Another type of tuk soo jok sul is the wol jang jok sul or kicking techniques after stepping or pushing off an object with the foot.

“You know the kicks you see a lot of action stars doing in films?” asks Lee. “In hwa rang do, we do many of those same kicks that you see on the screen, but without the wires to hold us up.”

To emphasize his point, Lee stands up and positions two of his students with kicking targets, one at chest height and the other at head height. He sprints towards the wall, leaping up and pushing off the wall with one foot, changing direction towards the first target and kicking solidly with his other foot. With the same foot, he spins in midair and nails the second target-some six feet away from the first target-with a spinning round kick before alighting on the mat again.
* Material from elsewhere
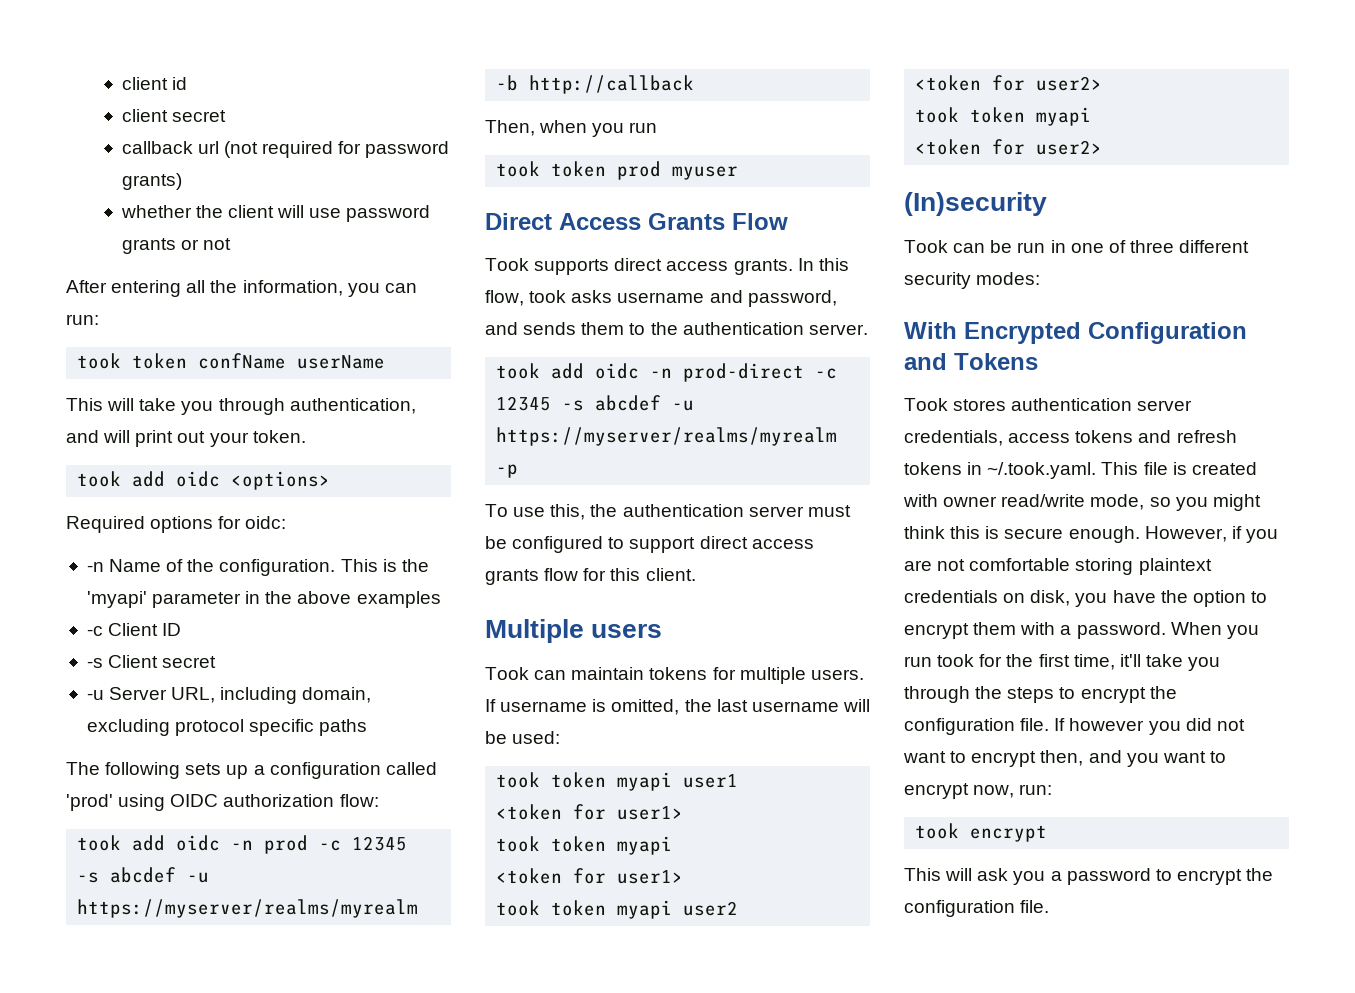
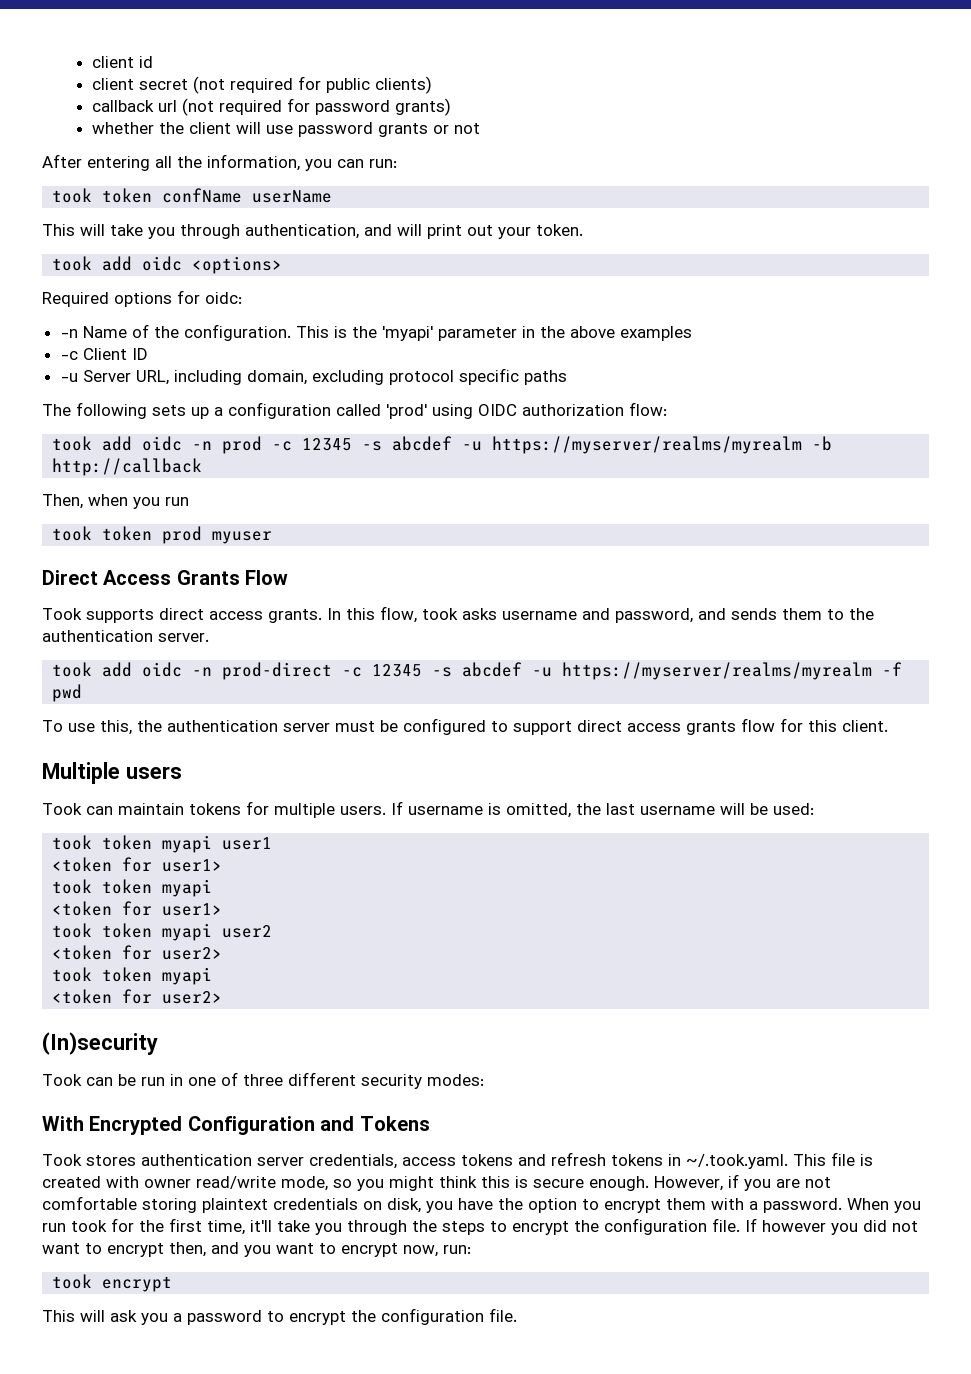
- client secret
+ client secret (not required for public clients)
- -s Client secret
- took add oidc -n prod-direct -c 12345 -s abcdef -u https://myserver/realms/myrealm -p
+ took add oidc -n prod-direct -c 12345 -s abcdef -u https://myserver/realms/myrealm -f pwd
“That’s the essence of wol jang jok sul, says Lee. “We use this kind of foot technique to attack multiply targets and change direction in midair. At the beginning levels, students learn to take a few steps off a wall and then push off the wall to kick a target that’s a few feet away from it. Later on, at higher levels, we can use an aerial kick as a means to change direction and strike the next target. Just know you saw me jump up the wall and hit the first target using the wall as a means to push off and change direction, but I used the force from the first kick to propel me backward so I could kick the second target.”
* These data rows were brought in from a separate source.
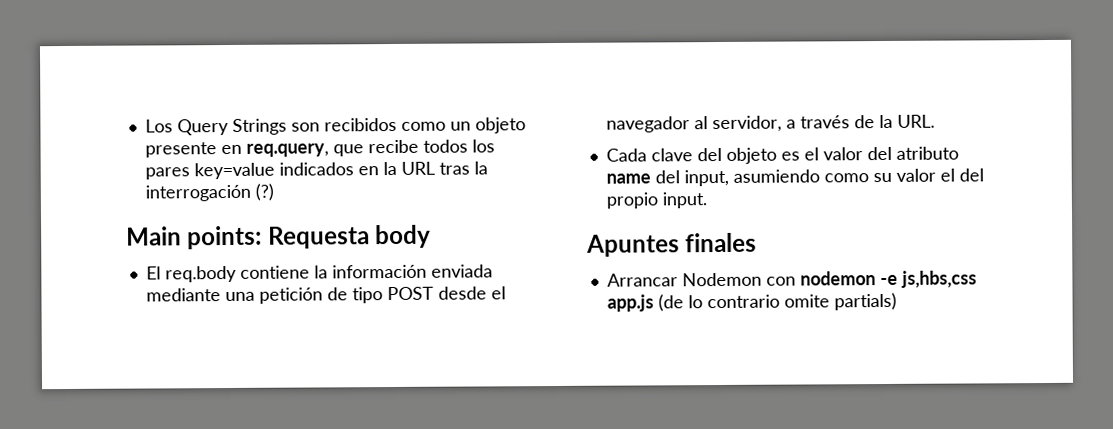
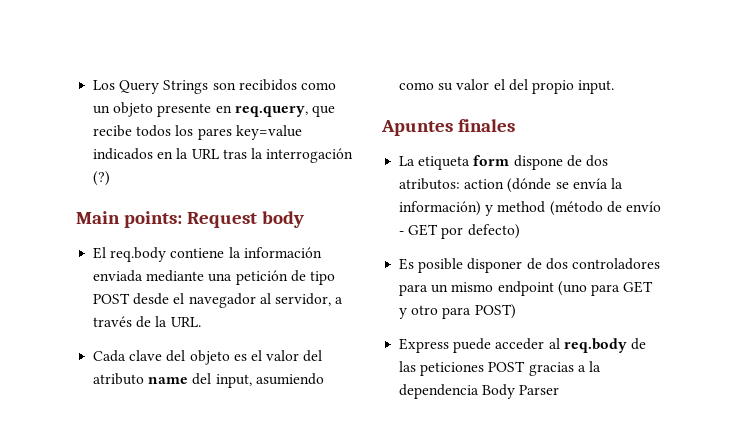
- Main points: Requesta body
+ Main points: Request body
- Arrancar Nodemon con nodemon -e js,hbs,css app.js (de lo contrario omite partials)
+ La etiqueta form dispone de dos atributos: action (dónde se envía la información) y method (método de envío - GET por defecto)
+ Es posible disponer de dos controladores para un mismo endpoint (uno para GET y otro para POST)
+ Express puede acceder al req.body de las peticiones POST gracias a la dependencia Body Parser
Such flying techniques may seem almost unbelievable to the untrained observer, but this kind of technique is simple physics, biased on inertia-the propensity of an object in motion to remain in motion and an object at rest to remain at rest. Each time the foot touches a stationary object; there is resistance to motion. For instance, when Lee begins to sprint towards the wall, his body is accelerated into motion. When it hits the first target, the target provides resistance against which his kick pushes to propel him backward and upwards into the next target. However, don’t let the simplistic explanation fool you. There is a great deal of physical coordination required for such maneuvers.

ASKING FOR TROUBLE?
This kind of kicking may seem as if it would offer ample opportunity for an opponent to grab an outstretched leg, but Lee merely grins at the suggestion.
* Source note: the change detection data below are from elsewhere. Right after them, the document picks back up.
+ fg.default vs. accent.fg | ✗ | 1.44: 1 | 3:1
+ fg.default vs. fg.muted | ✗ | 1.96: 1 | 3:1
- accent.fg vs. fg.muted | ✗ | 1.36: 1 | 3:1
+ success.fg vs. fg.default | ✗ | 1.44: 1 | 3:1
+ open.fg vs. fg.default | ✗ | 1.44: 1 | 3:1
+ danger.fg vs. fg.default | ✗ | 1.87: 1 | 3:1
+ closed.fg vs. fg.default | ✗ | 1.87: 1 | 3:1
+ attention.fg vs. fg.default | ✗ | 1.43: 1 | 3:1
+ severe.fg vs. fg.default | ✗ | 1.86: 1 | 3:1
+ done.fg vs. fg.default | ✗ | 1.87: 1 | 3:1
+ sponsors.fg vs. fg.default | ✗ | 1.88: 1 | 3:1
“If someone were lucky enough to grab a leg, part of wol jang jok sul training is to use the free leg to kick your opponent with a telling blow, and free your leg,” says Lee. “In addition, we set up our aerial spinning kicks, like the 540’s with both legs, using one leg when you first leave the ground to gage the distance or create a diversion, and the second kick has the finishing power from the spin.”

“Agility is defined as the ability to change directions rapidly,” he continues. “Wol jang jok sul requires a great deal of agility – twisting the upper body, balancing in mid-air, and torque from the waist – to create the proper angle and motion for that kind of aerial combination kicking. We are basing out movements one the harmonized motion of proper breathing, leg strength, waist twisting and torso alignment to create powerful movement in different directions while airborne. Its physics combined with ki power to make the body lighter is such a way as to facilitate the jump and following kick. That’s the wirework you see in movies, but done in real life, with real kicks and real people. This is part of hwa rang do’s basic philosophy of maximizing human potential. It’s not just about training the simplest techniques for combat, but more to challenge yourself to achieve options that are unthinkable for the average person.”